LAst evening I put two eneloops in my MH-C9000 to charge up for a Gold Prospecting trip .
About 4 hours or so latter I got up as it was unusually warm , so I removed some bedding , and decided to turn of the powerex .
When I checked the charger it was still running , and had charged some 3500mAh , the eneloops were hot , real hot .
Anyhow I pulled the cells and turned of the charger , but now I have concerns , the cells were really hot , and I was tempted to throw them in water [ but they were cooling of so I didnt ]
I thought the powerex had temp monitoring ? Now Im concerned the Powerex is not nearly as safe as touted .
Charging Nimh's is not very efficient, to charge them to 100% the charger has to put 140% into the batterie. The 40% is energy-loss, that is what heats up the battery. To prevent the batteries from overheating it is recommended not to set the maximum charging current.
The highest temperature will be reached just before the charger cuts out on the maximum voltage (about 1,4V).

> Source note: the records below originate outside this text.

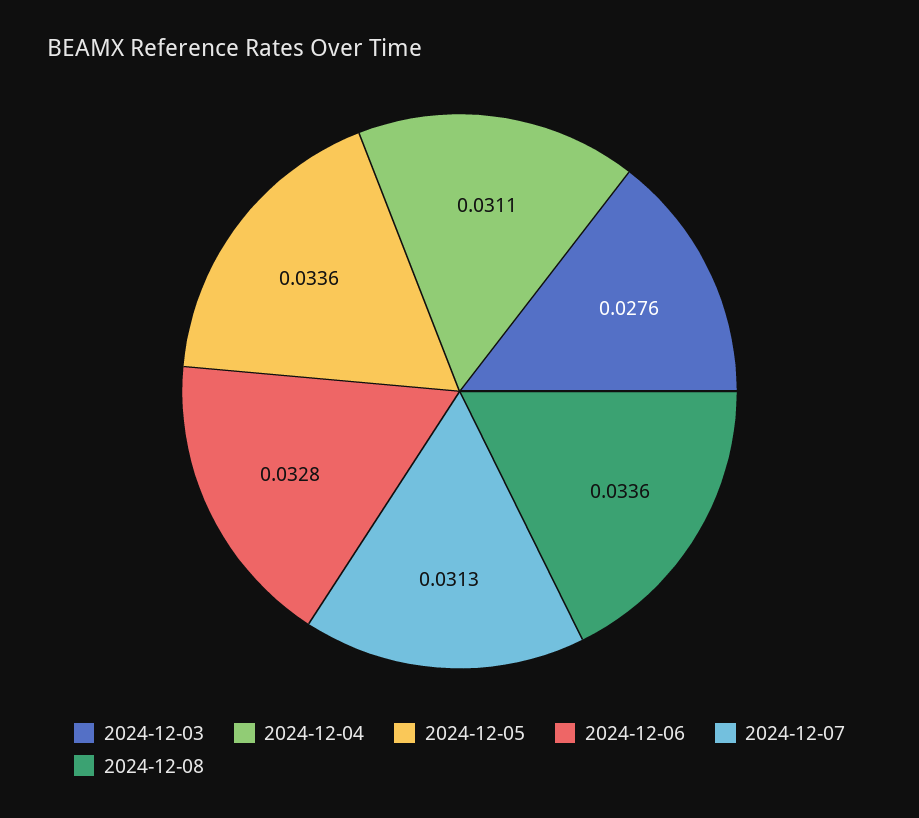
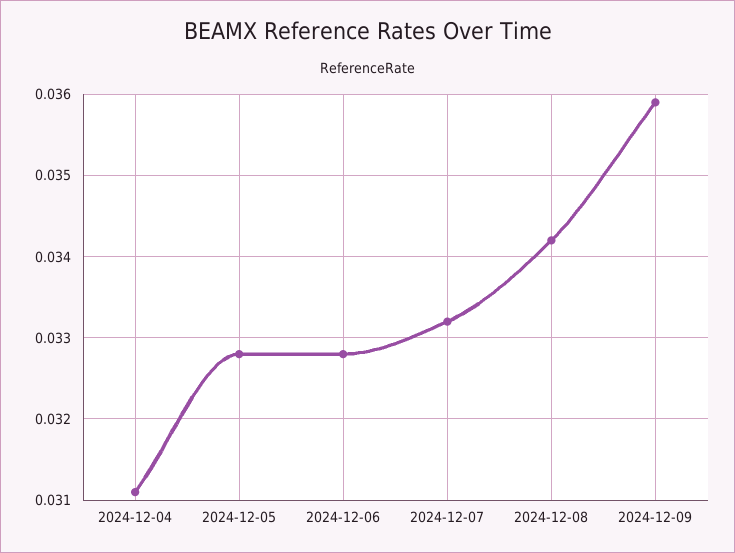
2024-12-03: 0.0276 -> none
2024-12-05: 0.0336 -> 0.0328
2024-12-07: 0.0313 -> 0.0332
2024-12-08: 0.0336 -> 0.0342
2024-12-09: none -> 0.0359

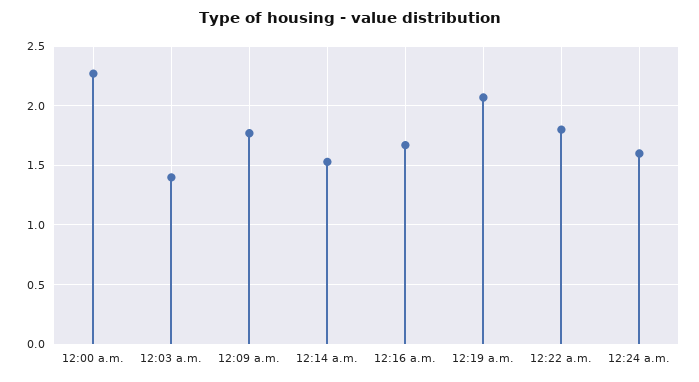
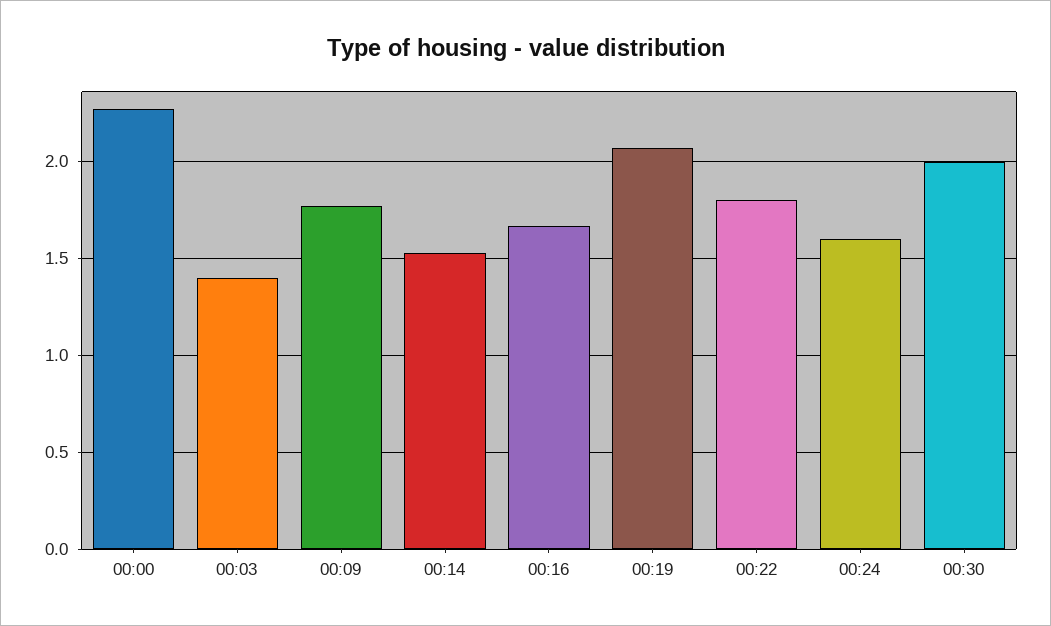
00:30: none -> 2

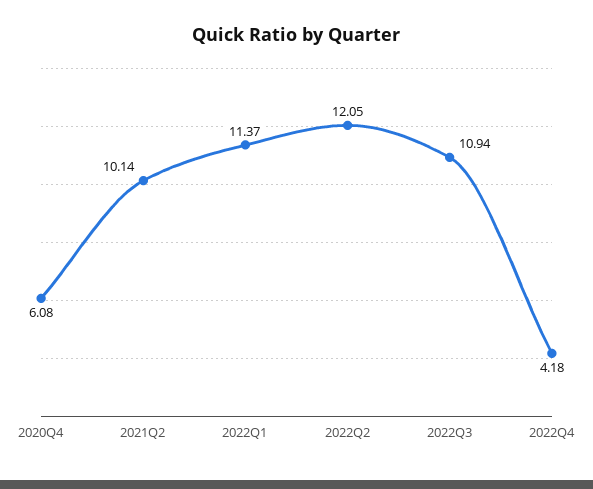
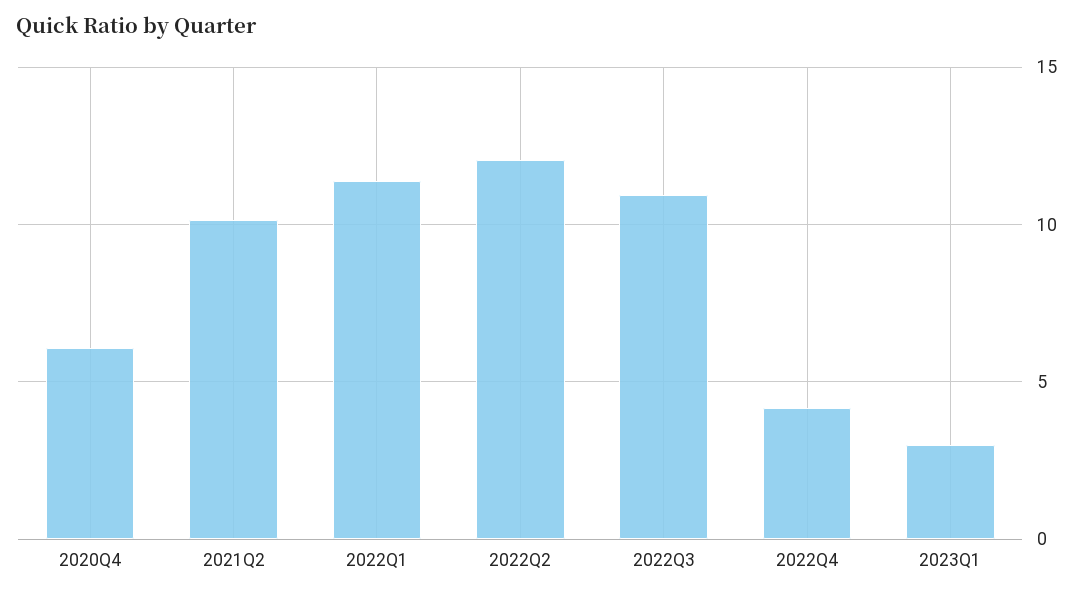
2023Q1: none -> 3

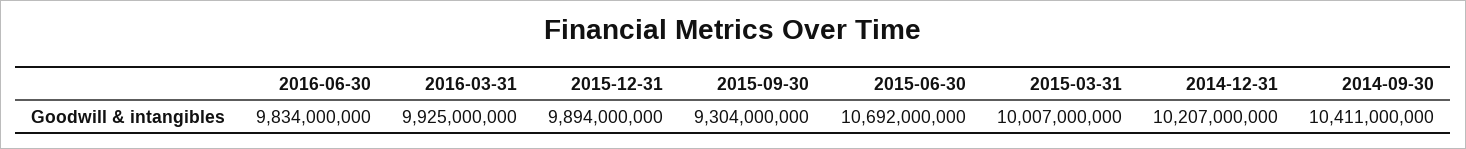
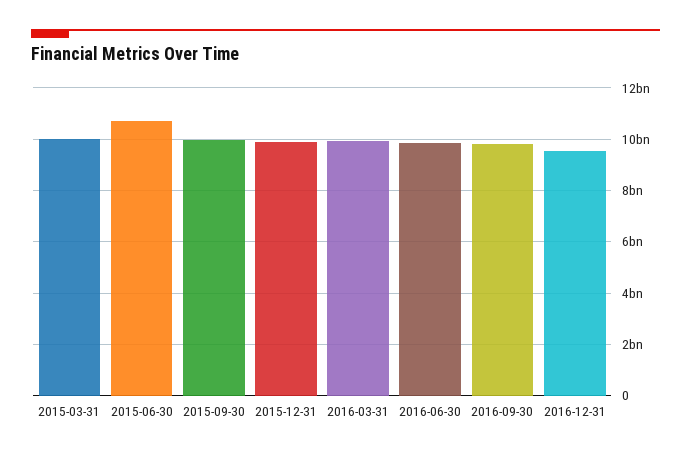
2015-09-30: 9304000000 -> 10000000000
2014-12-31: 10207000000 -> none
2014-09-30: 10411000000 -> none
2016-09-30: none -> 9750000000
2016-12-31: none -> 9500000000

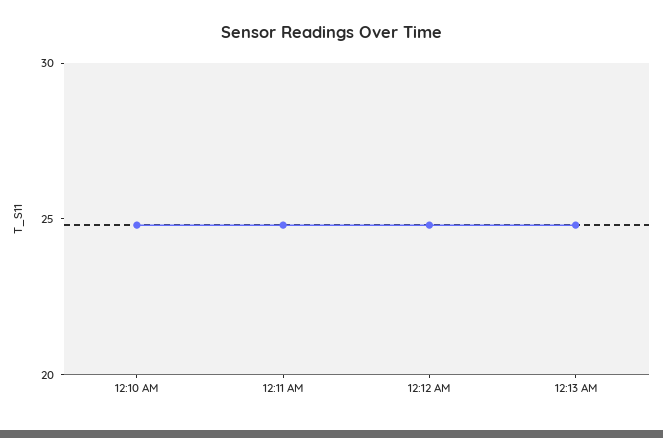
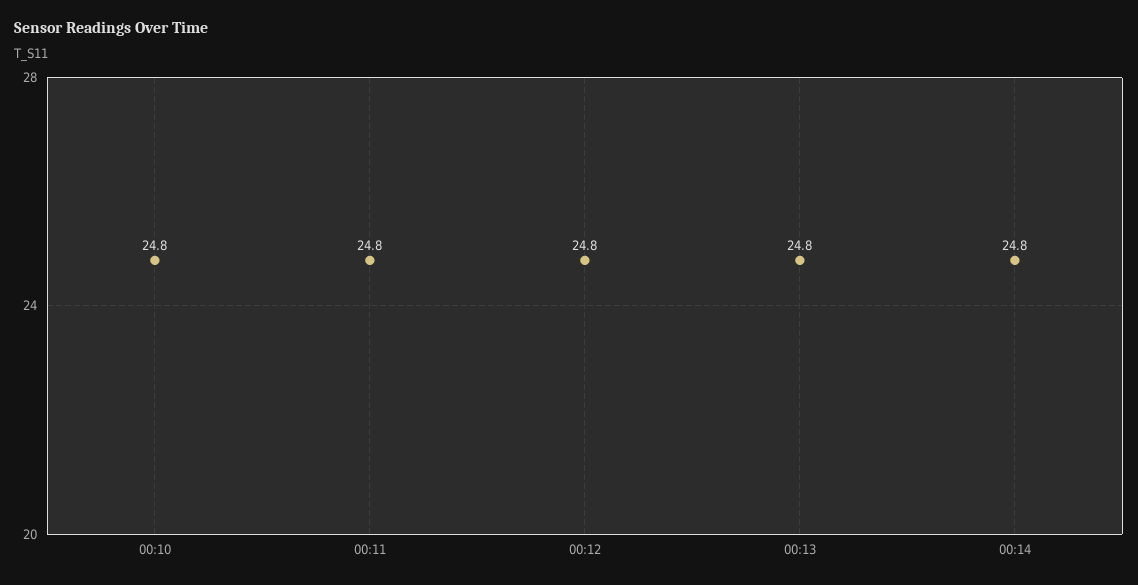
00:14: none -> 24.8

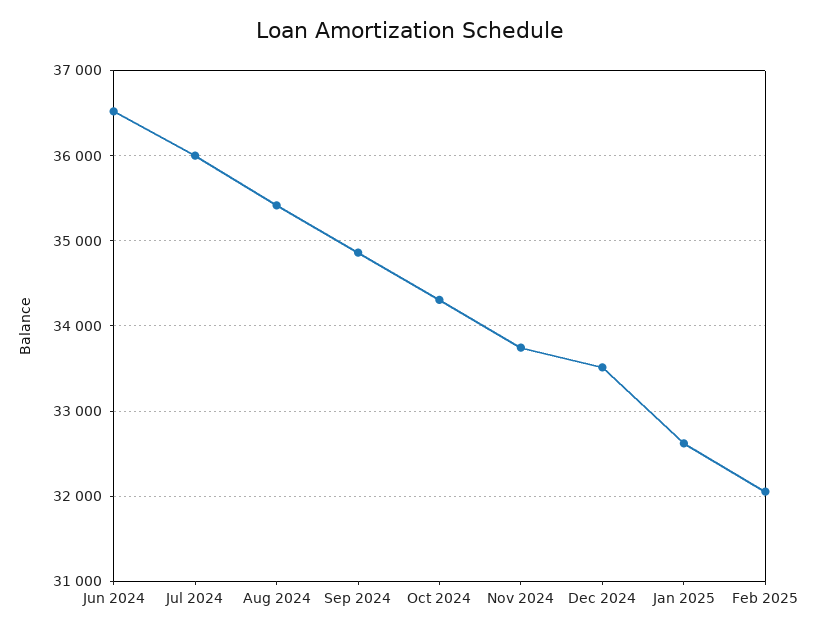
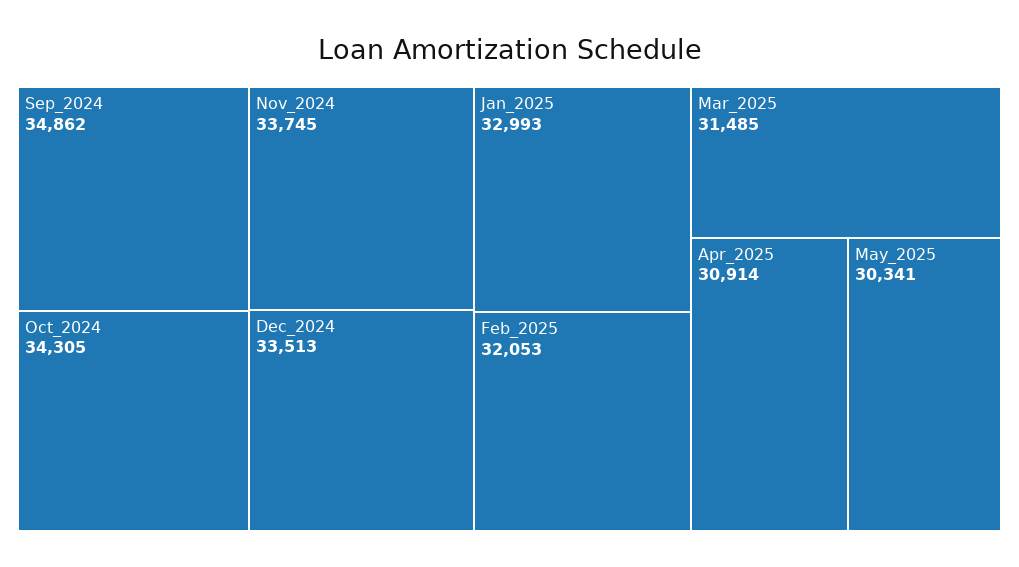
Jun 2024: 36500 -> none
Jul 2024: 36000 -> none
Aug 2024: 35400 -> none
Jan 2025: 32600 -> 32993
Mar_2025: none -> 31485
Apr_2025: none -> 30914
May_2025: none -> 30341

Lithium-ion batteries have a much higher efficciency, if they heat up during charging, something is seriously wrong... But with Nimh's, it is normal that they warm up during charging. If they are too hot to touch, then the charging current is too high, or the charger dous not cut out if the maximum voltage is reached.
Its not the "voltage level". When Nimh finish charging, their voltage dips, which is how fast chargers should terminate. Charging at intermediate currents considerably lessens the dip, which means that chargers will miss it. The other option for charging Nimh is at a slow current at a set time.
The MH-C9000 uses a combination of Negative Delta V, Zero Delta V, Peak Voltage, time and temperature to determine the end-of-charge. In addition, proprietary algorithms are used
Newer models of the C9000 will also use 1.47 as a cutoff voltage, assuming it does not terminate earlier from Delta V. It is recommended to charge NiMh at a minimum of .5C, and anything up to 1C is normal and recommended by Powerex. Newer healthy cells will terminate reliably on the C9000 with lower C-rates, but the older a cell gets the more it likes a higher charge rate to terminate reliably with DeltaV. I've only had one AA cell fail to terminate on my C9000, and it was well used and quite old. With that one exception, every cell I have monitored on my C9000 has had the main charge stop at 1.47v and then the charger goes into a trickle charge mode for two hours, after which it terminates.
So this is the first time it's overheated? Maha has 3-year warranty. But even if it's past warranty, maybe you can send them an e-mail to see if they know what's wrong and how much to get it fixed.
It seems like some people get C9000's with a bad bay sometimes. If it isn't just a one-time deal, hopefully they will replace it for you. It's lousy to pay extra for something good and then it fails like that. I've never had mine miss termination like that which makes me think you got a bad one.
"Voltage was 1.4v - when I left to go prospecting"
There's just so much wrong with that sentence!
Electricity and prospecting just seem to be from diffrent centuries, I imagine it's diffrent if you're from a country that didn't use up all it's natural resources eons ago. To me prospecting is something they do in cowboy movies :P
So youve had no issues after that incident, was it the only time it almost blew up your batteries :)?
How about those Eneloops, how well they function?